Many will say that this is the definitive gold standard for Nicolas Cage overacting. It’s definitely in the conversation (I think #5 trumps, for reasons I’ll get to in a second), but it’s possibly the most deliriously fun of his starring turns. In what’s arguably John Woo’s best American movie (and possibly his best movie period; this is a damned great action film no matter which way you slice it), Cage has the curious experiment of playing himself, and then playing John Travolta playing himself. As Castor Troy, a feral villain bent on destroying the life of Travolta’s noble CIA agent, Cage is hilarious; within the first ten minutes of the movie he’s already dressed as a priest and led a choir in song while lecherously coming on to teenagers. Once the two switch faces in the film (for reasons I won’t even try to explain here), Cage gets to play an even more exaggerated version of himself, through the filter of a man trying to play a caricature of himself.

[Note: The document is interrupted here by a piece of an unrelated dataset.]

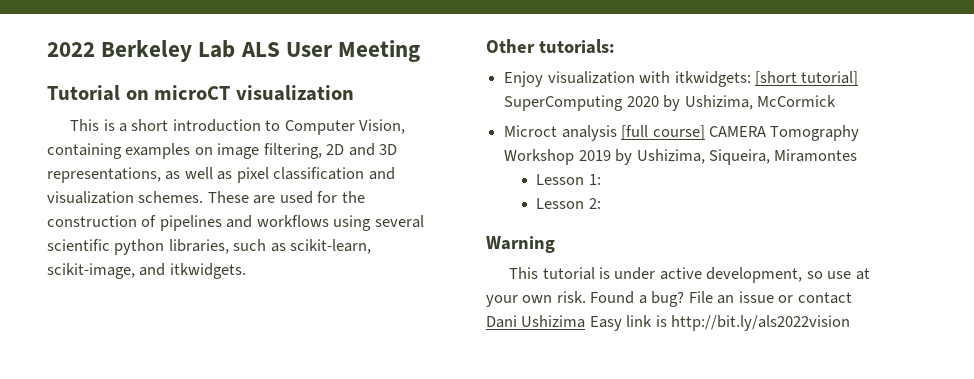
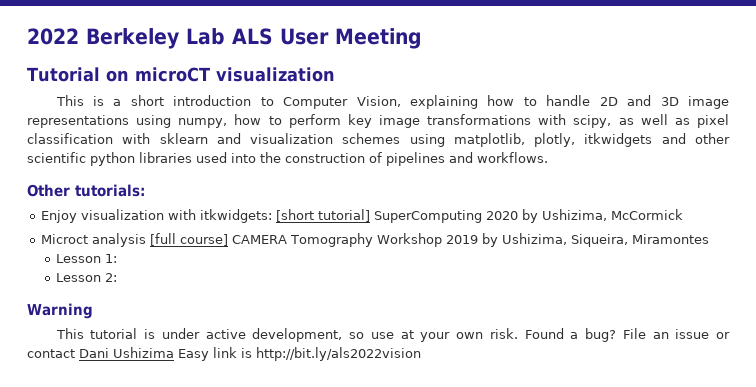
[47,143,398,159] [47,167,161,183] containing examples on image filtering, 2D and 3D representations, -> [410,95,729,109] [27,114,612,128] explaining how to handle 2D and 3D image representations using numpy, how to perform key image transformations with scipy,
[368,167,395,180] [47,191,338,204] and visualization schemes. These are used for -> [122,133,730,147] [27,152,256,166] with sklearn and visualization schemes using matplotlib, plotly, itkwidgets and other scientific python libraries used into
[256,215,424,231] [47,239,372,255] [47,263,246,279] workflows using several scientific python libraries, such as scikit-learn, scikit-image, and itkwidgets. -> [477,152,548,163] workflows.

This is surprisingly layered stuff for a summer action movie, and that’s why Face/Off still holds up to this day, but really, it could’ve been a disaster and we’d still have this.

5. Bad Lieutenant: Port Of Call New Orleans (2009)

This is a curious case for Nicolas Cage’s overacting, and also one of his best performances, because as actor-director matches go, you can’t get much better than pairing one of the most notoriously strange actors in Hollywood with Werner Herzog, a man who has ¬†been shot during an interview and once made a native tribe in the Amazon pull a decommissioned oil tanker up a mudhill for filmic authenticity. It’s a match made in heaven, and in Bad Lieutenant Herzog does what, somehow, no filmmaker thought to do before: Instead of getting Cage to rein in the histronics in order to facilitate a good performance, Herzog builds a film around Cage at his wildest. The film slowly builds in tension, following Cage’s Lt. Terrence McDonough as he develops an increasingly hazardous drug habit and is forced to use his half-lucid wits to survive. It’s one of the great crime films of the past decade, at the very least, because it’s completely unlike any you’ve ever ¬†seen, and there’s not another actor alive who could’ve fully inhabited this role with the same conviction and assured gravity that Cage brings. Plus, I mean, he smokes crack with that guy who pimps rides. And that’s pretty cool.

  • Chriso

    You must see “Wild At Heart.”

  • Amy D.

    I have a soft spot for National Treasure. Nic Cage talking about history is nothing but incredible.
    But yes, Wild at Heart. David Lynch and Cage together. Talk about over the top.